Web document revisions:

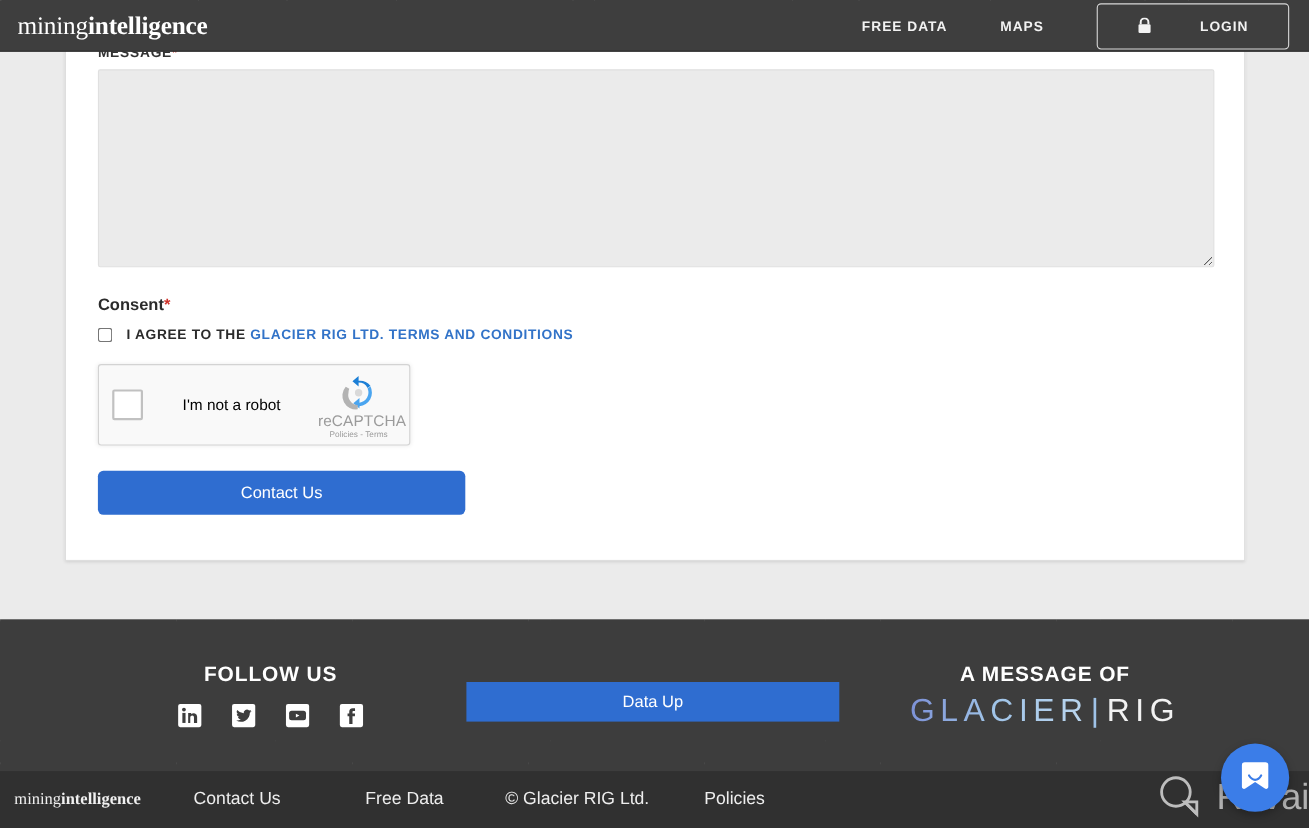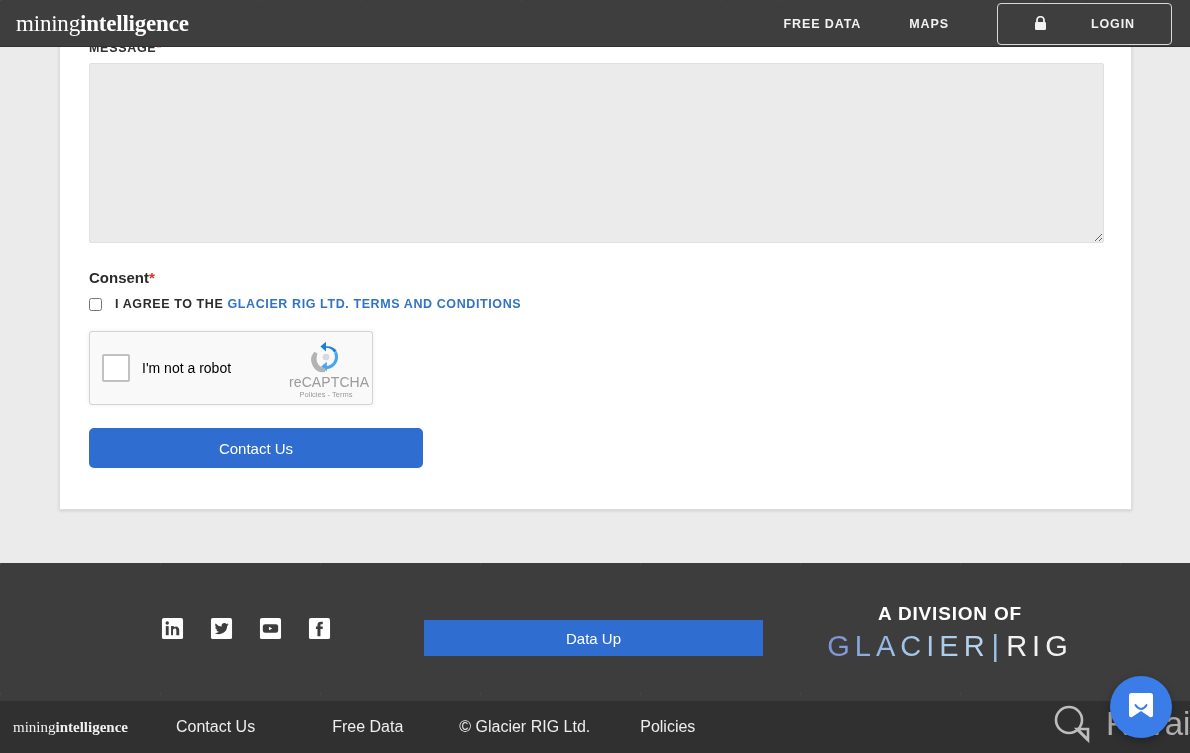--- a/index.html
+++ b/index.html
@@ -85,21 +85,21 @@
     color: #2b2b2b; text-transform: uppercase; white-space: nowrap; padding-left: 8px;
   }
   .consent-link { color: #3273c8; text-decoration: none; }
 
   
   .recaptcha {
     position: absolute; left: 29px; top: 370px;
     width: 284px; height: 74px;
     background: #f9f9f9; border: 1px solid #d3d3d3; border-radius: 3px;
     box-shadow: 0 0 4px rgba(0,0,0,.08);
-    display: flex; align-items: center;
+    display: flex; align-items: center; gap: 24px;
   }
   .rc-check {
     width: 28px; height: 28px; margin-left: 12px;
     background: #fff; border: 2px solid #c1c1c1; border-radius: 2px;
   }
   .rc-label { font-size: 14px; color: #000; margin-left: 12px; }
   .rc-brand {
     position: absolute; right: 9px; top: 9px;
     width: 74px; text-align: center;
   }
@@ -243,20 +243,21 @@
       <div class="rc-terms"><span>Policies</span><span> - </span><span>Terms</span></div>
     </div>
   </div>
 
   <button class="submit-btn">Contact Us</button>
 </div>
 
 <div class="footer">
 
   <div class="f-col" style="left:130px; top:40px; width:232px;">
+    <div class="f-head">FOLLOW US</div>
     <div class="socials">
       <svg class="soc" viewBox="0 0 24 24">
         <rect x="1" y="1" width="22" height="22" rx="2" fill="#fff"></rect>
         <rect x="5" y="9.5" width="3" height="9.5" fill="#3d3d3d"></rect>
         <circle cx="6.5" cy="6.3" r="1.8" fill="#3d3d3d"></circle>
         <path d="M10.5 19v-9.5h2.9v1.3a3.3 3.3 0 0 1 5.6 2.4V19h-3v-5.2c0-1.2-.6-1.9-1.6-1.9s-1.9.8-1.9 2V19z" fill="#3d3d3d"></path>
       </svg>
       <svg class="soc" viewBox="0 0 24 24">
         <rect x="1" y="1" width="22" height="22" rx="2" fill="#fff"></rect>
         <path d="M19.5 7.6a6 6 0 0 1-1.7.5 3 3 0 0 0 1.3-1.6 6 6 0 0 1-1.9.7 3 3 0 0 0-5.1 2.7 8.5 8.5 0 0 1-6.2-3.1 3 3 0 0 0 .9 4 3 3 0 0 1-1.4-.4 3 3 0 0 0 2.4 2.9 3 3 0 0 1-1.3 0 3 3 0 0 0 2.8 2.1 6 6 0 0 1-4.4 1.2 8.5 8.5 0 0 0 13-7.2 6 6 0 0 0 1.6-1.8z" fill="#3d3d3d"></path>
@@ -271,21 +272,21 @@
         <path d="M15.3 12.6h-2.3V20h-3.1v-7.4H8.3V10h1.6V8.4c0-2 .9-3.4 3.4-3.4h2.1v2.6h-1.3c-1 0-1.1.4-1.1 1.1V10h2.4z" fill="#3d3d3d"></path>
       </svg>
     </div>
   </div>
 
   <div class="f-col" style="left:424px; top:40px; width:339px;">
     <button class="signup-btn">Data Up</button>
   </div>
 
   <div class="f-col" style="left:800px; top:40px; width:300px;">
-    <div class="f-head">A DIVISION OF</div>
+    <div class="f-head">A MESSAGE OF</div>
     <div class="glacier-logo"><span class="g-part">GLACIER</span><span class="g-bar">|</span><span class="g-rig">RIG</span></div>
   </div>
 </div>
 
 <div class="bottombar">
   <div class="bb-logo">
     <span>mining</span><span class="b">intelligence</span>
   </div>
   <a class="bb-link bb-l1" href="#">Contact Us</a>
   <a class="bb-link bb-l2" href="#">Free Data</a>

WHAT THE TASK REQUIRES =>
Copy all lines of the preceding data that hold the word "margin".

WRITTEN RESPONSE =>
     width: 28px; height: 28px; margin-left: 12px;
   .rc-label { font-size: 14px; color: #000; margin-left: 12px; }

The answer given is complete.